The version of iCal included with OS X 10.5 (Leopard)—version 3—has some surprisingly powerful features for managing group schedules—whether you’re trying to organize a family or a large business. You can now check other people’s availability when you’re choosing a meeting time, create calendars that more than one person can edit, schedule locations and resources, and access the same calendar from multiple computers (no more syncing headaches!) without using Apple’s .Mac service ($100 per year;).

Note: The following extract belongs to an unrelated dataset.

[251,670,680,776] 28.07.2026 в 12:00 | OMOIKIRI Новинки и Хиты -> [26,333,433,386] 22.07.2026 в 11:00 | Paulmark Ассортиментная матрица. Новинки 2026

Most of these features require a CalDAV server (CalDAV is an open standard for accessing a calendar via WebDAV). If you, or your company, already have Mac OS X 10.5 Server ( ; ten-client edition, $499) running on a server with its own domain name, setting up CalDAV is fairly easy. Even if you don’t have a server, you can take advantage of some group features on your local network by installing a copy of BusyMac’s $20-per-computer BusySync on each person’s Mac. This software supports multiuser editing and synchronization without requiring .Mac, and it runs on both Leopard and Tiger. Whatever your situation, you can make group scheduling easier with iCal.

Server-free calendar sharing

If you subscribe to Apple’s .Mac, you’ve long been able to publish an iCal calendar that other people can view on their computers. Just click on the calendar and select Calendar: Publish. The trouble is, this method is a one-way street—people can subscribe to these calendars but can’t alter them.

Flexible Sharing: BusySync lets multiple people share and edit calendars—no server required.
If this is your main problem, you don’t need to set up a calendar server to solve it. BusySync replaces (or supplements) this publish-and-subscribe mechanism, allowing multiple users to edit a calendar over a local network (see “Flexible Sharing”). With some manual configuration, this can also work over the Internet. The $25-per-computer BusySync 2.0 (which should be available by the time you read this) will also let you synchronize iCal with Google Calendar, giving you a way to edit any of your calendars via the Web (a feature .Mac doesn’t offer).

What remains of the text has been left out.